There’s this bond between us. A connection. I felt it the first time we spoke, which is funny because the first thing she ever communicated to me was disdain. I was 23, so I reached into my repertoire for managing repartee with beautiful women and selected “boyish cockiness” for my retort.

When you’re 23 and male, boyish cockiness is pretty much the extent of your repertoire.

But that was it for us — bonded. A connection that has survived time together, protracted times apart, even years of no communication whatsoever. The friendship has survived love affairs — not with each other — marriages and becoming parents. We’ve been drunk together. And sober. It occurs to me that I’ve never seen her cry.
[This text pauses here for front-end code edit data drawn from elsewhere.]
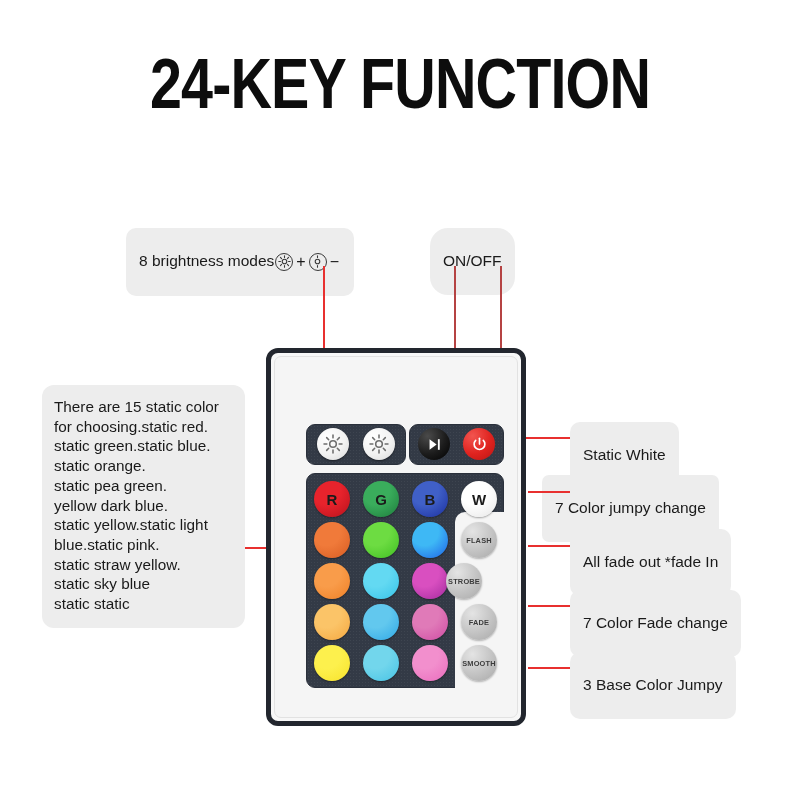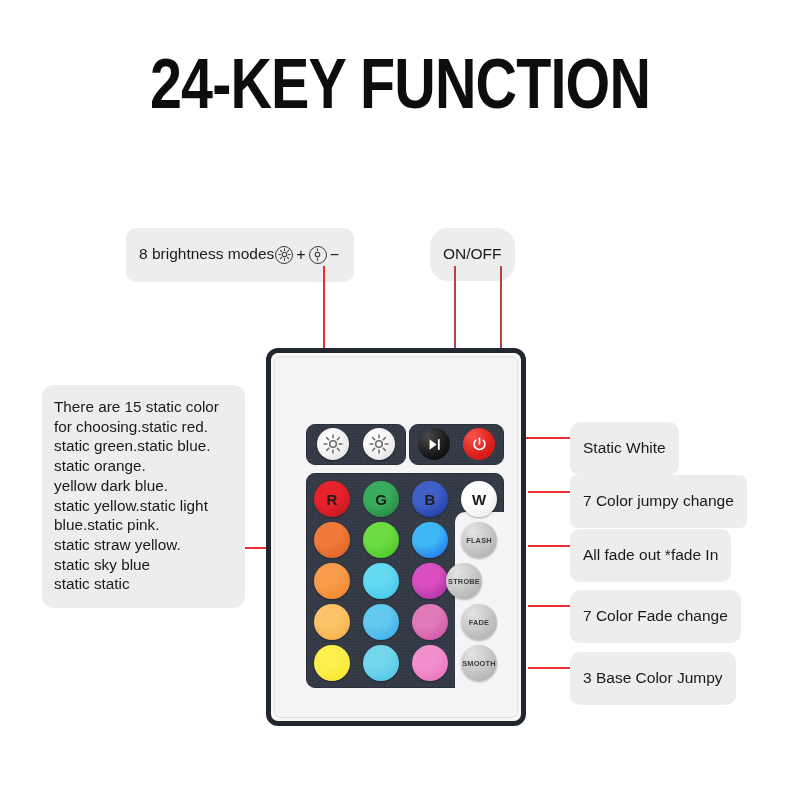--- a/index.html
+++ b/index.html
@@ -28,21 +28,21 @@
   }
 
   
   .pill {
     position: absolute;
     background: #ededed;
     border-radius: 10px;
     color: #1a1a1a;
     font-size: 15.5px;
     line-height: 1.35;
-    padding: 16px 13px;
+    padding: 23px 13px;
     white-space: nowrap;
   }
   .pill.block { white-space: normal; }
 
   .pill-brightness {
     left: 126px; top: 228px;
     display: flex; align-items: center; gap: 0;
     font-size: 15.5px;
   }
   .b-ico {
@@ -63,21 +63,21 @@
   .pill-left {
     left: 42px; top: 385px;
     width: 203px;
     font-size: 15.3px;
     line-height: 1.29;
     padding: 12px 12px 14px 12px;
     border-radius: 12px;
   }
 
   .pill-r1 { left: 570px; top: 422px; }
-  .pill-r2 { left: 570px; top: 475px; border-radius: 7px; }
+  .pill-r2 { left: 542px; top: 475px; border-radius: 7px; }
   .pill-r3 { left: 570px; top: 529px; }
   .pill-r4 { left: 570px; top: 590px; }
   .pill-r5 { left: 570px; top: 652px; }
 
   
   .vline { position: absolute; width: 2px; background: #e8302f; }
   .vline.dim { background: #b54343; }
   .hline { position: absolute; height: 2px; background: #e8302f; }
 
   
@@ -203,20 +203,21 @@
 
   <div class="vline" style="left:323px; top:266px; height:84px;"></div>
   <div class="vline dim" style="left:454px; top:266px; height:84px;"></div>
   <div class="vline dim" style="left:500px; top:266px; height:84px;"></div>
 
   <div class="pill block pill-left">
     <div>There are 15 static color</div>
     <div>for choosing.static  red.</div>
     <div>static  green.static blue.</div>
     <div>static  orange.</div>
+    <div>static pea green.</div>
     <div>yellow  dark blue.</div>
     <div>static yellow.static  light</div>
     <div>blue.static  pink.</div>
     <div>static  straw yellow.</div>
     <div>static  sky blue</div>
     <div>static  static</div>
   </div>
   <div class="hline" style="left:245px; top:547px; width:30px;"></div>
 
   <div class="pill pill-r1">Static   White</div>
She was 20 when I met her. Once, on a whim, she sent me a picture of herself at age 5. I smiled. Somewhere inside myself I knew her then, too. Recognized her. In some alternative past, she and I played together in a sandbox (until she made me cry because she was so bossy). Like the bond between us contains secret passages that defy time and space.
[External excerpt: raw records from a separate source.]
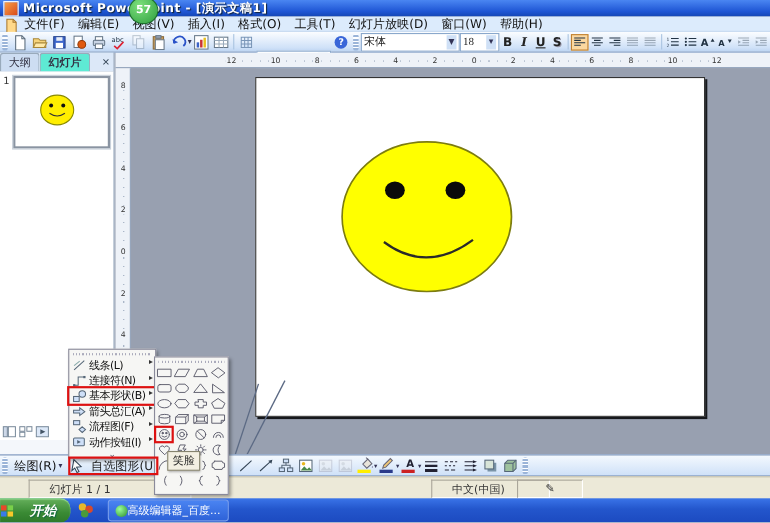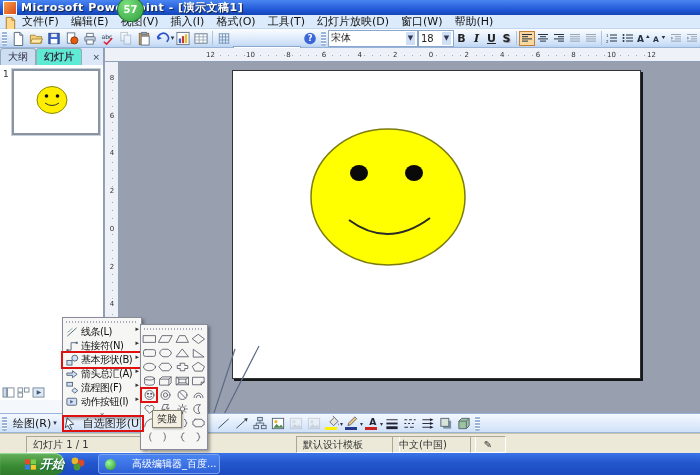--- a/index.html
+++ b/index.html
@@ -80,31 +80,31 @@
   .dd{font-size:7px;color:#335;}
   .autoshapes-btn{position:relative;font-size:11px;padding:0 4px;display:flex;align-items:center;gap:2px;white-space:nowrap;flex:0 0 auto;}
   .palette-gap{width:62px;flex:0 0 auto;}
   .colorbtn{position:relative;width:20px;height:17px;display:flex;align-items:flex-start;justify-content:center;flex:0 0 auto;}
   .colorbar{position:absolute;bottom:2px;left:2px;width:12px;height:3px;}
   .colorbtn .carr{position:absolute;right:0;top:5px;font-size:6px;color:#335;}
 
   
   .statusbar{position:absolute;left:0;top:433px;width:700px;height:20px;background:#ece9d8;border-top:1px solid #c8c4ae;
     font-size:10px;color:#333;}
-  .sseg{position:absolute;top:2px;height:15px;display:flex;align-items:center;padding:0 6px;
+  .sseg{position:absolute;top:2px;height:15px;display:flex;align-items:center;padding:0 18px;
     border:1px solid;border-color:#aaa69a #fff #fff #aaa69a;}
 
   
   .taskbar{position:absolute;left:0;top:453px;width:700px;height:22px;
     background:linear-gradient(#3a74e8,#2356cc 45%,#1c4ac0);display:flex;align-items:center;}
   .startbtn{height:22px;width:64px;background:linear-gradient(#66b05c,#3a8a34 60%,#2e7a2a);
-    border-radius:0 9px 9px 0;display:flex;align-items:center;justify-content:flex-end;gap:3px;
+    border-radius:0 9px 9px 0;display:flex;align-items:center;justify-content:flex-start;gap:14px;
     color:#fff;font-weight:bold;font-style:italic;font-size:12px;text-shadow:1px 1px 1px #164;box-shadow:inset 0 1px 1px #9d9;}
   .qlaunch{width:16px;height:16px;margin:0 6px;}
-  .taskbtn{height:18px;margin-left:6px;padding:0 6px;display:flex;align-items:center;gap:16px;
+  .taskbtn{height:18px;margin-left:6px;padding:0 6px;display:flex;align-items:center;gap:0;
     background:linear-gradient(#4a84f2,#2e62d8);border:1px solid #7aa0ee;border-radius:3px;
     color:#fff;font-size:10px;white-space:nowrap;max-width:108px;overflow:hidden;}
   .taskbtn.pressed{background:linear-gradient(#1e48ac,#2a58c4);border-color:#16308a;}
   .tbicon{width:11px;height:11px;flex:0 0 auto;border-radius:2px;}
 
   
   .asmenu{position:absolute;left:62px;top:317px;width:80px;height:100px;background:#f6f6f4;
     border:1px solid #8a8a9a;box-shadow:2px 2px 3px rgba(0,0,0,.35);z-index:5;box-sizing:border-box;}
   .mhandle{height:5px;margin:1px 3px;background:repeating-linear-gradient(90deg,#aab 0 1px,transparent 1px 3px) center/100% 2px no-repeat;}
   .asrow{position:relative;height:14px;display:flex;gap:2px;padding:0 2px;font-size:10px;color:#111;}
@@ -241,21 +241,21 @@
         <svg viewBox="0 0 16 16" width="16" height="15">
           <circle cx="8" cy="8" r="6.2" fill="#3a66d8"></circle>
           <text x="5.6" y="11" font-size="9" fill="#fff" font-weight="bold">?</text>
         </svg>
       </span>
     <span class="grip"></span>
     <span class="combo" style="width:84px;gap:48px;">
       <span style="flex:1">宋体</span>
       <span class="arr">▼</span>
     </span>
-    <span class="combo" style="width:30px;">
+    <span class="combo" style="width:30px;font-family:Liberation Serif, serif;">
       <span style="flex:1">18</span>
       <span class="arr">▼</span>
     </span>
     <span class="fmt">B</span>
     <span class="fmt i">I</span>
     <span class="fmt u">U</span>
     <span class="fmt s">S</span>
     <span class="tsep"></span>
     <span class="alignbtn active">
         <svg viewBox="0 0 12 10" width="12" height="10">
@@ -518,21 +518,20 @@
         <svg viewBox="0 0 16 16" width="16" height="15">
           <path d="M2.5 5.5l3-3h8v8l-3 3h-8z" fill="#9ec29e" stroke="#567"></path>
           <path d="M2.5 5.5h8v8M10.5 5.5l3-3" fill="none" stroke="#567"></path>
         </svg>
       </span>
     <span class="grip"></span>
   </div>
 
   <div class="statusbar">
     <span class="sseg" style="left:26px;width:110px;">幻灯片 1 / 1</span>
-    <span class="sseg" style="left:296px;width:90px;">默认设计模板</span>
     <span class="sseg" style="left:392px;width:70px;">中文(中国)</span>
     <span class="sseg" style="left:470px;width:22px;justify-content:center;">✎</span>
   </div>
 
   <div class="taskbar">
     <div class="startbtn">
       <svg width="13" height="13" viewBox="0 0 14 14">
         <rect x="1" y="1.5" width="5.4" height="5" fill="#e8492a"></rect>
           <rect x="7.4" y="1.5" width="5.4" height="5" fill="#7ad04a"></rect>
         <rect x="1" y="7.5" width="5.4" height="5" fill="#3a7ae8"></rect>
She writes to me: “I get you, Steven Kalas.”

Her words strike me like thunder. Truly awestruck, like the way you fall into a spectacular sunset, or the way you stop breathing when you’re standing in a barn at 2 a.m. watching the birth of a calf. I’m focused in a point of time, staring at my monitor. It’s like she’s right here. Right now. I have a friend who gets me. She sees me. I jumble a few words and she says, “Oh yeah.” She not only understands, but understands why and how things matter to me.

Amen.

Then I have this other friend. Or did. Or thought I did. Could’ve sworn we were friends. Soul mates. Years we were friends. Across passion and victory and folly and failure. Across celebration and loss. This friend knows me. And doesn’t know me at all.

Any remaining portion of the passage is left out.